Like a Tortoise Shell

Commentary by Rudolph Lewis & Peggy Brooks-Bertram

 

The working class black folk tend to be oriented towards local interests of friends and family.   The black underclass are cut-throat individualists. --Wilson

I appreciate greatly this sketch of Eugene Robinson's multiple facets of "black society" or its numerous black communities (Drive Time for the 'Jena 6). We indeed may be like the back of a tortoise shell. There's an interesting tale about how the tortoise's shell came about.

The tortoise is known for his cunning but he's also greedy. He tricked a group of birds to allow him to join their feast in the sky. Each gave him a feather so he could join them. After which he convinced them each should change his name and he chose "all of you." And when the food was presented in the sky it was presented to "all of you." And the tortoise ate all of the food. The group of birds he was with realized they had been tricked and each took back his feather. It was a long ways down and he asked one of the birds to tell his wife he will be home shortly and that she should put all the soft things out in the yard. But she was told to put out all the hard things. And when he fell from the sky he landed on all these hard objects and his shell cracked into pieces. But he found a magician or a mechanic to put his shell back together. But it no longer had its former uniformity and smoothness. But rather had these numerous facets.

Of course, there is a multigenerational black bourgeoisie. On the whole their influence on those classes below tends usually to be rather insignificant. Their concerns tend to be rather local and upward and we usually find them trying to catch up with that which cannot be ignored from below. That is, they claim more worth and value than truly deserving as leaders of their imaginary "we."  They see a life membership in the NAACP as their racial card.

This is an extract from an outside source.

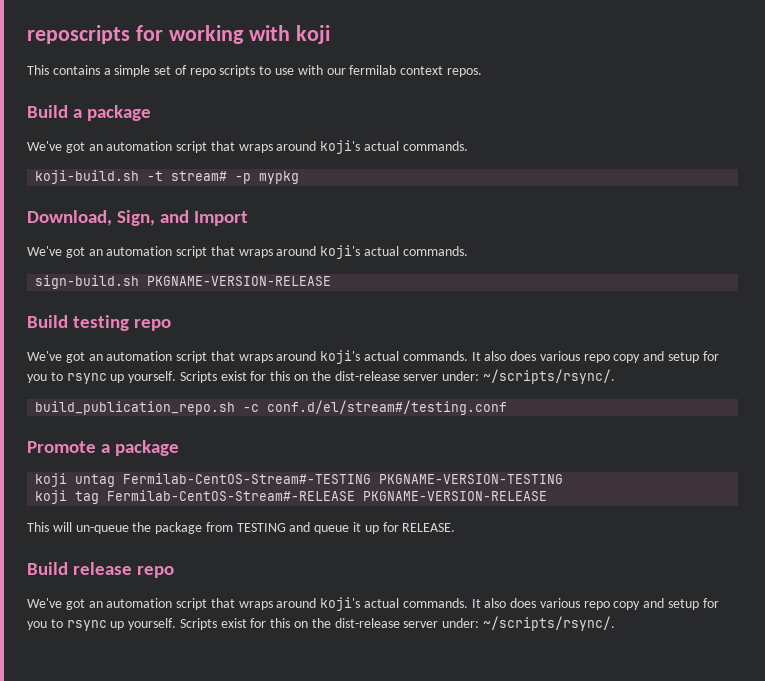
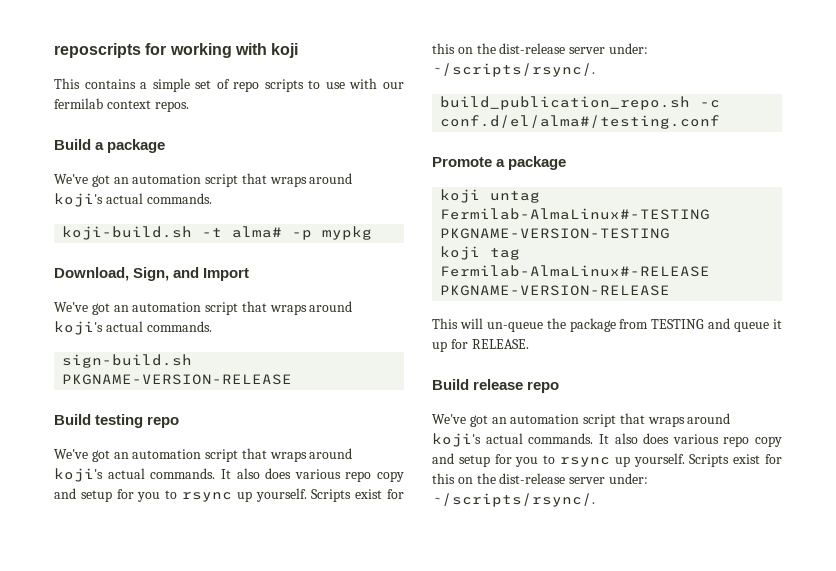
[171,171,228,181] stream# -> [232,226,283,238] alma#
[267,400,508,415] conf.d/el/stream#/testing.conf -> [440,115,721,129] conf.d/el/alma#/testing.conf
[123,473,372,484] Fermilab-CentOS-Stream#-TESTING -> [440,208,711,220] Fermilab-AlmaLinux#-TESTING
[107,490,356,501] Fermilab-CentOS-Stream#-RELEASE -> [440,265,711,277] Fermilab-AlmaLinux#-RELEASE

I've seen such black bourgeoisie families in which there were street walkers and crackheads and "cut-throat individualists."  More typically is the interweaving of the "working class black folk" and the "cut-throat individualists," often in the same family. Our “cut-throat individualists” mirror more openly and accurately the underpinnings of the nation’s economic system, for good or ill. In one instance, I recall a wife as working class and the husband as dealer in stolen goods and drugs and then at other times as wage slave.

Both these "classes" tend to be non-literary-readers, as is the case among whites as well, except for maybe how-to or religious literature or on gender relationships or other faddish writings. If in prison the "cut-throat individualists" may have a keen interest in law books, and maybe then racial, political, or Islamic literature, or in the South, books about the successful, like Tavis Smiley. But all these readings go to the practical realities of survival.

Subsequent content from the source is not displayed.